*** Opening of Given records ***

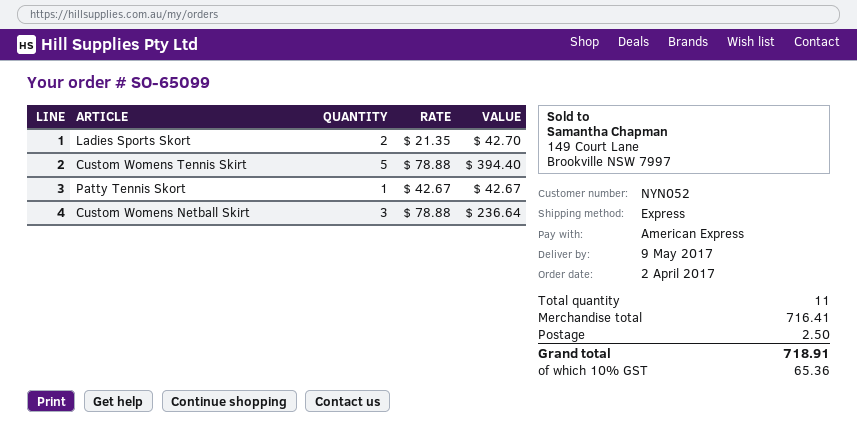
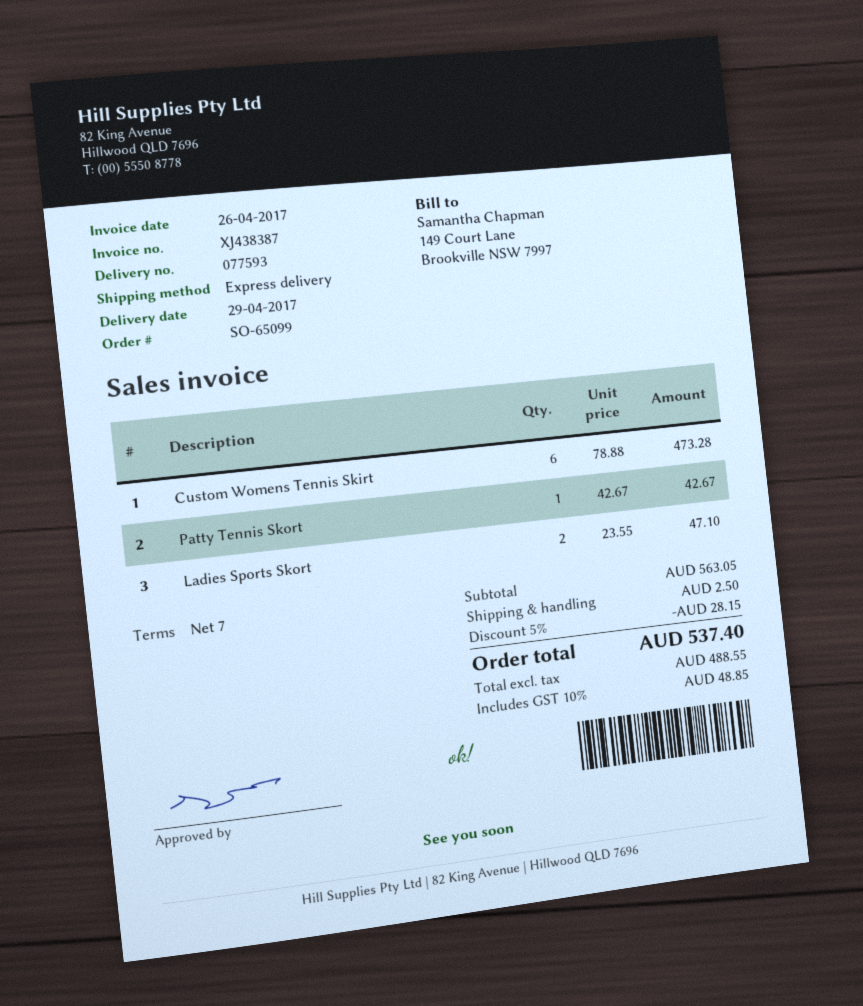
delivery date: 2017-05-09 -> 2017-04-29
Ladies Sports Skort: 2 x 21.35 = 42.70 -> 2 x 23.55 = 47.10
Custom Womens Tennis Skirt: 5 x 78.88 = 394.40 -> 6 x 78.88 = 473.28
Custom Womens Netball Skirt: 3 x 78.88 = 236.64 -> none
subtotal: 716.41 -> 563.05
discount: none -> 5% = 28.15
tax: 10% = 65.36 -> 10% = 48.85
total: 718.91 -> 537.40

*** Close of Given records ***

(Required action): Exactly as written, copy the entries above without their pictures.

(Output of the exercise):
delivery date: 2017-05-09 -> 2017-04-29
Ladies Sports Skort: 2 x 21.35 = 42.70 -> 2 x 23.55 = 47.10
Custom Womens Tennis Skirt: 5 x 78.88 = 394.40 -> 6 x 78.88 = 473.28
Custom Womens Netball Skirt: 3 x 78.88 = 236.64 -> none
subtotal: 716.41 -> 563.05
discount: none -> 5% = 28.15
tax: 10% = 65.36 -> 10% = 48.85
total: 718.91 -> 537.40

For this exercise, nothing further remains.